→ **DIRECTIONS FOR THIS TASK**: Output the entries below so that they read exactly as they do now.

Collected data
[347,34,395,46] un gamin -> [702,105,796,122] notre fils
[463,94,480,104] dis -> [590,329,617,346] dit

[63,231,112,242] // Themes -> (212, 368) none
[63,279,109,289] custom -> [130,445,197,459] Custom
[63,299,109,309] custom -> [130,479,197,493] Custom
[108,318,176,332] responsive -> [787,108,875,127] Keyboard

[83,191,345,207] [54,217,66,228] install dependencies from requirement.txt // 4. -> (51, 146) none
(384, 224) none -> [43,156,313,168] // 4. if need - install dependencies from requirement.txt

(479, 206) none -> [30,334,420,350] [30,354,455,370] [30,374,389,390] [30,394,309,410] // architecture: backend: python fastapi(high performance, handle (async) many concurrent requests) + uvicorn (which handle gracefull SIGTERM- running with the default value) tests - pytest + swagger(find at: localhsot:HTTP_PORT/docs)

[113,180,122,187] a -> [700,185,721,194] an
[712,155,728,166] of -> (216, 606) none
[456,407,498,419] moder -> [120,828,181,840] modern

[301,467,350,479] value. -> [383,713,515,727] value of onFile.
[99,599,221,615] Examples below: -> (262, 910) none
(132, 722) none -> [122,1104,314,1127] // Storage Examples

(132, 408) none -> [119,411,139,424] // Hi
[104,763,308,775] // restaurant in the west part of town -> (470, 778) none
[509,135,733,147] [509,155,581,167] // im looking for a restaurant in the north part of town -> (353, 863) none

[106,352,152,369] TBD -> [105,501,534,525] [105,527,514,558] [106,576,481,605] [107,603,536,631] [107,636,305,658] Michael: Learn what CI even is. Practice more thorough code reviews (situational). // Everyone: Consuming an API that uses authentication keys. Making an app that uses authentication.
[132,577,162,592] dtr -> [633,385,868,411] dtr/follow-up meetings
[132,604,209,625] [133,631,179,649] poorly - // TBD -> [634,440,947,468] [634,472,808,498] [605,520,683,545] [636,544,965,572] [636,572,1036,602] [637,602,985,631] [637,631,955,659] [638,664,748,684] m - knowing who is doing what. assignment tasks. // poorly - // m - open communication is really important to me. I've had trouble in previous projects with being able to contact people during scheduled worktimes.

→ **TASK OUTPUT**:
[347,34,395,46] un gamin -> [702,105,796,122] notre fils
[463,94,480,104] dis -> [590,329,617,346] dit

[63,231,112,242] // Themes -> (212, 368) none
[63,279,109,289] custom -> [130,445,197,459] Custom
[63,299,109,309] custom -> [130,479,197,493] Custom
[108,318,176,332] responsive -> [787,108,875,127] Keyboard

[83,191,345,207] [54,217,66,228] install dependencies from requirement.txt // 4. -> (51, 146) none
(384, 224) none -> [43,156,313,168] // 4. if need - install dependencies from requirement.txt

(479, 206) none -> [30,334,420,350] [30,354,455,370] [30,374,389,390] [30,394,309,410] // architecture: backend: python fastapi(high performance, handle (async) many concurrent requests) + uvicorn (which handle gracefull SIGTERM- running with the default value) tests - pytest + swagger(find at: localhsot:HTTP_PORT/docs)

[113,180,122,187] a -> [700,185,721,194] an
[712,155,728,166] of -> (216, 606) none
[456,407,498,419] moder -> [120,828,181,840] modern

[301,467,350,479] value. -> [383,713,515,727] value of onFile.
[99,599,221,615] Examples below: -> (262, 910) none
(132, 722) none -> [122,1104,314,1127] // Storage Examples

(132, 408) none -> [119,411,139,424] // Hi
[104,763,308,775] // restaurant in the west part of town -> (470, 778) none
[509,135,733,147] [509,155,581,167] // im looking for a restaurant in the north part of town -> (353, 863) none

[106,352,152,369] TBD -> [105,501,534,525] [105,527,514,558] [106,576,481,605] [107,603,536,631] [107,636,305,658] Michael: Learn what CI even is. Practice more thorough code reviews (situational). // Everyone: Consuming an API that uses authentication keys. Making an app that uses authentication.
[132,577,162,592] dtr -> [633,385,868,411] dtr/follow-up meetings
[132,604,209,625] [133,631,179,649] poorly - // TBD -> [634,440,947,468] [634,472,808,498] [605,520,683,545] [636,544,965,572] [636,572,1036,602] [637,602,985,631] [637,631,955,659] [638,664,748,684] m - knowing who is doing what. assignment tasks. // poorly - // m - open communication is really important to me. I've had trouble in previous projects with being able to contact people during scheduled worktimes.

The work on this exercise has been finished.